In the beginning with my son, my husband and I put all our energy into avoidance of relapse, but we also knew that my son was not "recovered" even though he hadn't relapsed. We had to change our view of what schizophrenia is, in order to get to our present state. My son relapsed two years ago, but, as I said to the shrinks at the time, they were getting a more complete person than the shell of a person they first encountered four years previously. I read a lot of Hermann Hesse, who really understands schizophrenia. Here's what he has to say.
"Demian is about a very specific task or crisis in one's youth, which continues beyond that stage, but mostly affects (sic) young people: the struggle to forge an identity and develop a personality of one's own."
and
"Not everyone is allotted the chance to become a personality; most remain types, and never experience the rigor of becoming an individual. But those who do so inevitably discover that these struggles bring them into conflict with the normal life of average people and the traditional values and bourgeois conventions that they uphold."

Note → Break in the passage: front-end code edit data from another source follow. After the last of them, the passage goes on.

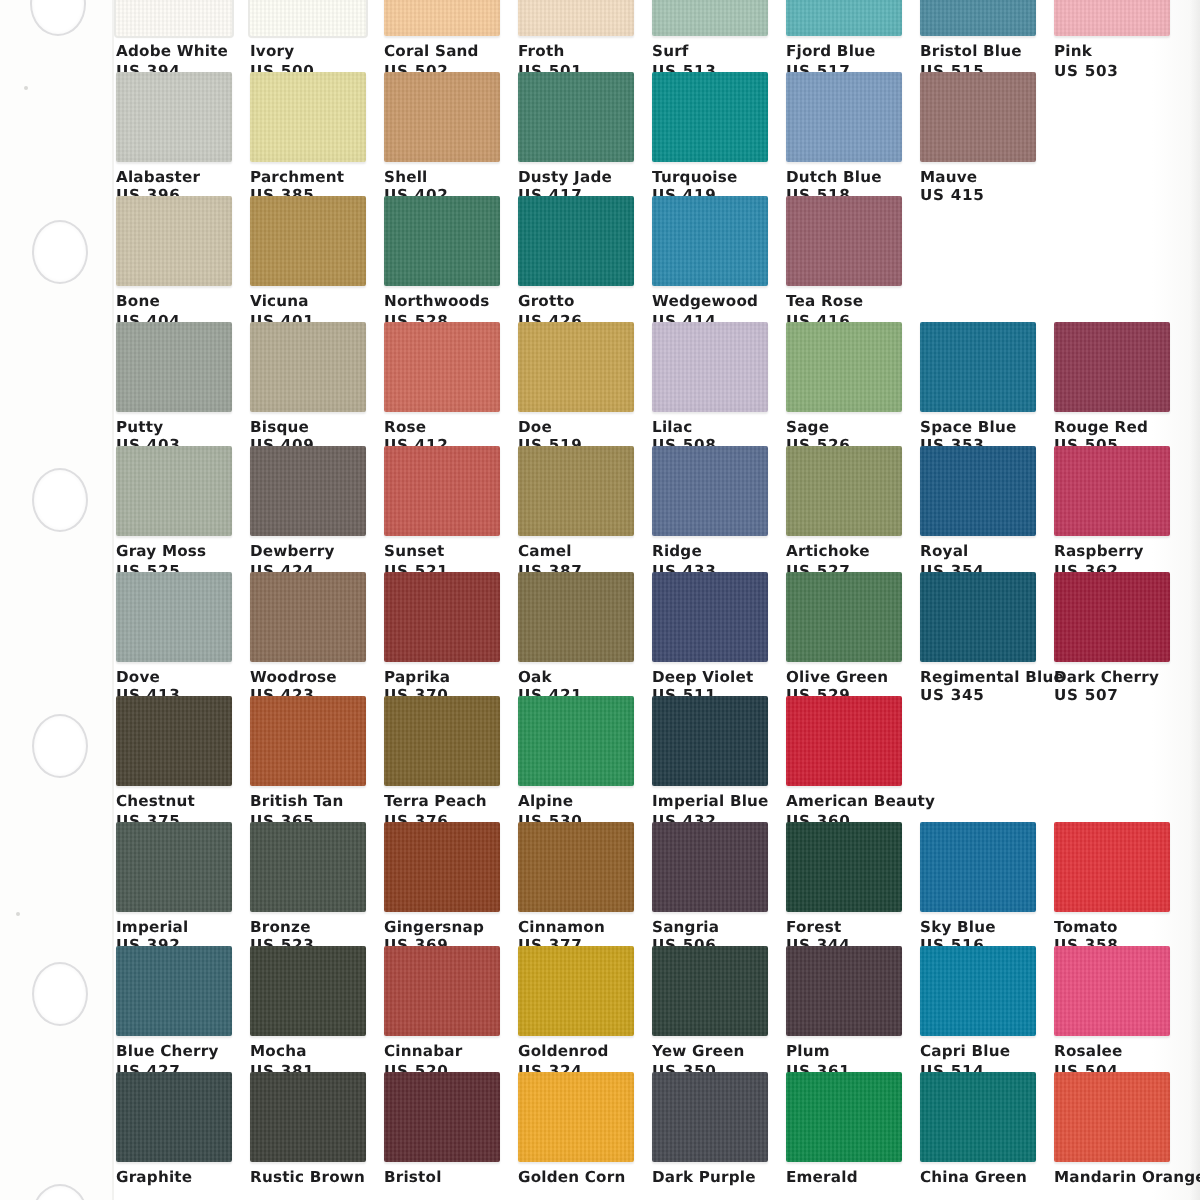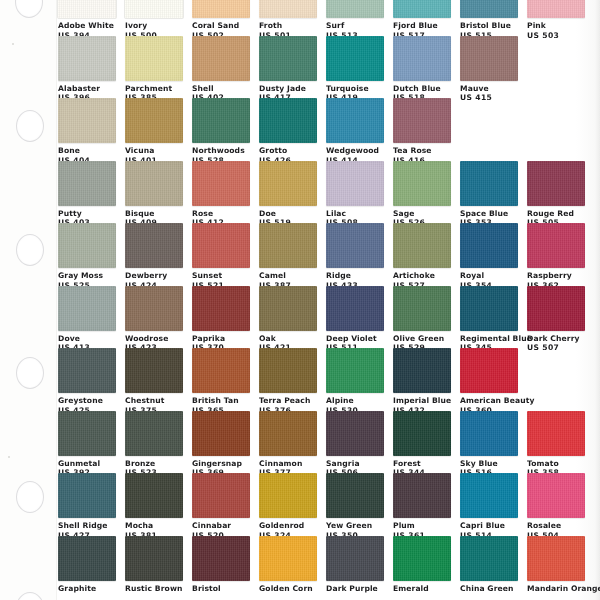"Greystone" div.cell { html: <div> <div></div> <div> <span>Greystone</span> <span>US 425</span> </div> </div> -> none }
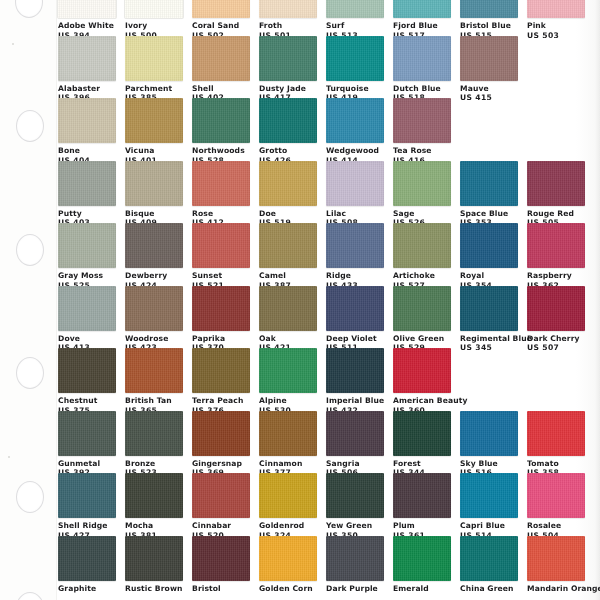"Gunmetal" span.cname { text: Gunmetal -> Imperial }
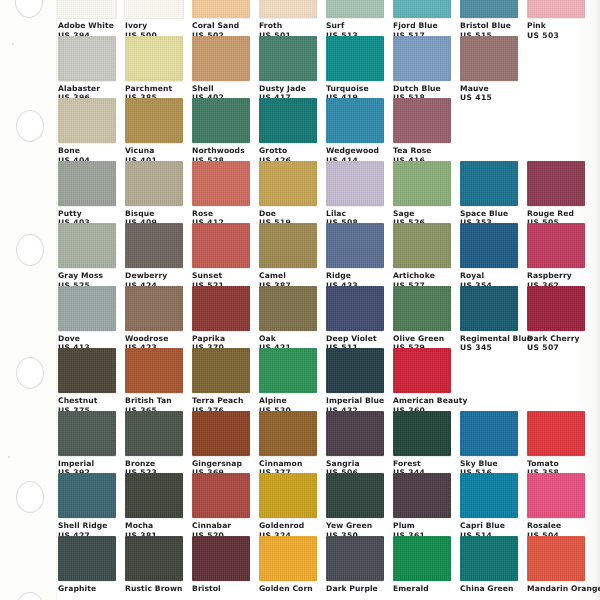"Shell Ridge" span.cname { text: Shell Ridge -> Blue Cherry }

Schizophrenia has humbled me.
Thanks for listening to my ramble.
...Rossa
Rossa, you make so many excellent points in this comment, many of which mirror my own experience. I often wonder this: if we all lived in a tribe somewhere "uncivilized", would our sons be revered as spiritual leaders instead ? Quite possibly. Still, for the world I live in, the "middle-class" definition of recovery you quoted works very well for me. At this point, I am quite satisfied with what I've called "recovery" in my video, because with that support Ben did accomplish those 3 things. He was even paying income tax. But yes you could also call it "avoidance of relapse". To me, right now, since treatment is so unsophisticated, avoidance of relapse is our "new normal" and I'm happy with that for now - especially considering what happens when those cornerstones are ignored, as they recently were. But we all hope - and the mental health community should aim for - something even better than avoidance of relapse.